__ACTION ITEM__.
Leave every image behind and restate the data word for word.

[Before-and-after page screenshots]

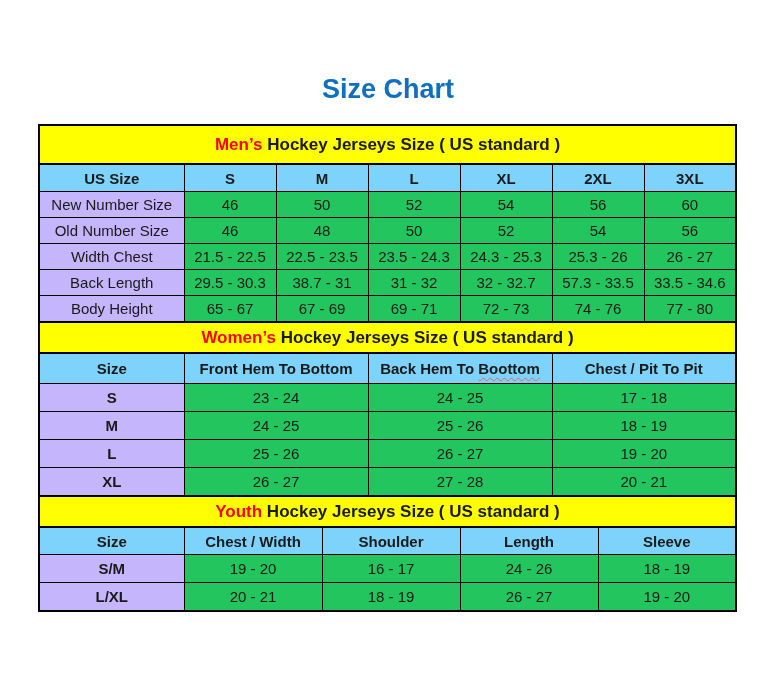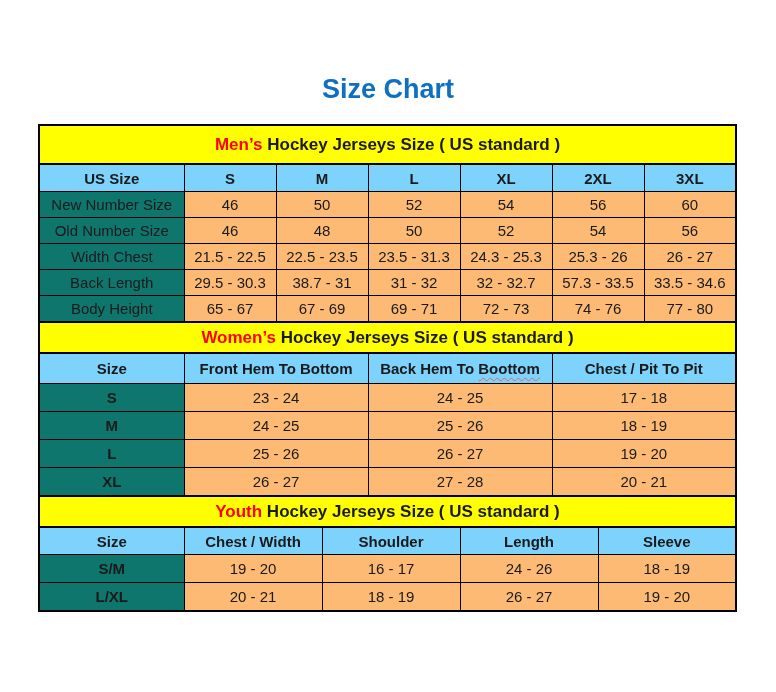--- a/index.html
+++ b/index.html
@@ -61,26 +61,26 @@
     font-size: 15px;
     font-weight: bold;
     height: 26px;
     background: #7dd3fc;
   }
   #t-womens th { height: 29px; }
   table.sec td.val {
     font-size: 15px;
     font-weight: normal;
     height: 25px;
-    background: #fdba74;
+    background: #22c55e;
   }
   table.sec td.rowlabel {
     font-size: 15px;
     font-weight: normal;
-    background: #0f766e;
+    background: #c4b5fd;
   }
   #t-womens td.rowlabel, #t-youth td.rowlabel { font-weight: bold; }
   #t-womens td.val, #t-womens td.rowlabel { height: 27px; }
   #t-youth td.val, #t-youth td.rowlabel { height: 27px; }
   tr.band-row.compact td { height: 29px; }
   .squiggle {
     text-decoration-line: underline;
     text-decoration-style: wavy;
     text-decoration-color: #E06666;
     text-decoration-thickness: 1px;
@@ -139,21 +139,21 @@
             <td class="val">48</td>
             <td class="val">50</td>
             <td class="val">52</td>
             <td class="val">54</td>
             <td class="val">56</td>
           </tr>
           <tr>
             <td class="rowlabel">Width Chest</td>
             <td class="val">21.5 - 22.5</td>
             <td class="val">22.5 - 23.5</td>
-            <td class="val">23.5 - 31.3</td>
+            <td class="val">23.5 - 24.3</td>
             <td class="val">24.3 - 25.3</td>
             <td class="val">25.3 - 26</td>
             <td class="val">26 - 27</td>
           </tr>
           <tr>
             <td class="rowlabel">Back Length</td>
             <td class="val">29.5 - 30.3</td>
             <td class="val">38.7 - 31</td>
             <td class="val">31 - 32</td>
             <td class="val">32 - 32.7</td>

__COMPLETED TASK__.
--- a/index.html
+++ b/index.html
@@ -61,26 +61,26 @@
     font-size: 15px;
     font-weight: bold;
     height: 26px;
     background: #7dd3fc;
   }
   #t-womens th { height: 29px; }
   table.sec td.val {
     font-size: 15px;
     font-weight: normal;
     height: 25px;
-    background: #fdba74;
+    background: #22c55e;
   }
   table.sec td.rowlabel {
     font-size: 15px;
     font-weight: normal;
-    background: #0f766e;
+    background: #c4b5fd;
   }
   #t-womens td.rowlabel, #t-youth td.rowlabel { font-weight: bold; }
   #t-womens td.val, #t-womens td.rowlabel { height: 27px; }
   #t-youth td.val, #t-youth td.rowlabel { height: 27px; }
   tr.band-row.compact td { height: 29px; }
   .squiggle {
     text-decoration-line: underline;
     text-decoration-style: wavy;
     text-decoration-color: #E06666;
     text-decoration-thickness: 1px;
@@ -139,21 +139,21 @@
             <td class="val">48</td>
             <td class="val">50</td>
             <td class="val">52</td>
             <td class="val">54</td>
             <td class="val">56</td>
           </tr>
           <tr>
             <td class="rowlabel">Width Chest</td>
             <td class="val">21.5 - 22.5</td>
             <td class="val">22.5 - 23.5</td>
-            <td class="val">23.5 - 31.3</td>
+            <td class="val">23.5 - 24.3</td>
             <td class="val">24.3 - 25.3</td>
             <td class="val">25.3 - 26</td>
             <td class="val">26 - 27</td>
           </tr>
           <tr>
             <td class="rowlabel">Back Length</td>
             <td class="val">29.5 - 30.3</td>
             <td class="val">38.7 - 31</td>
             <td class="val">31 - 32</td>
             <td class="val">32 - 32.7</td>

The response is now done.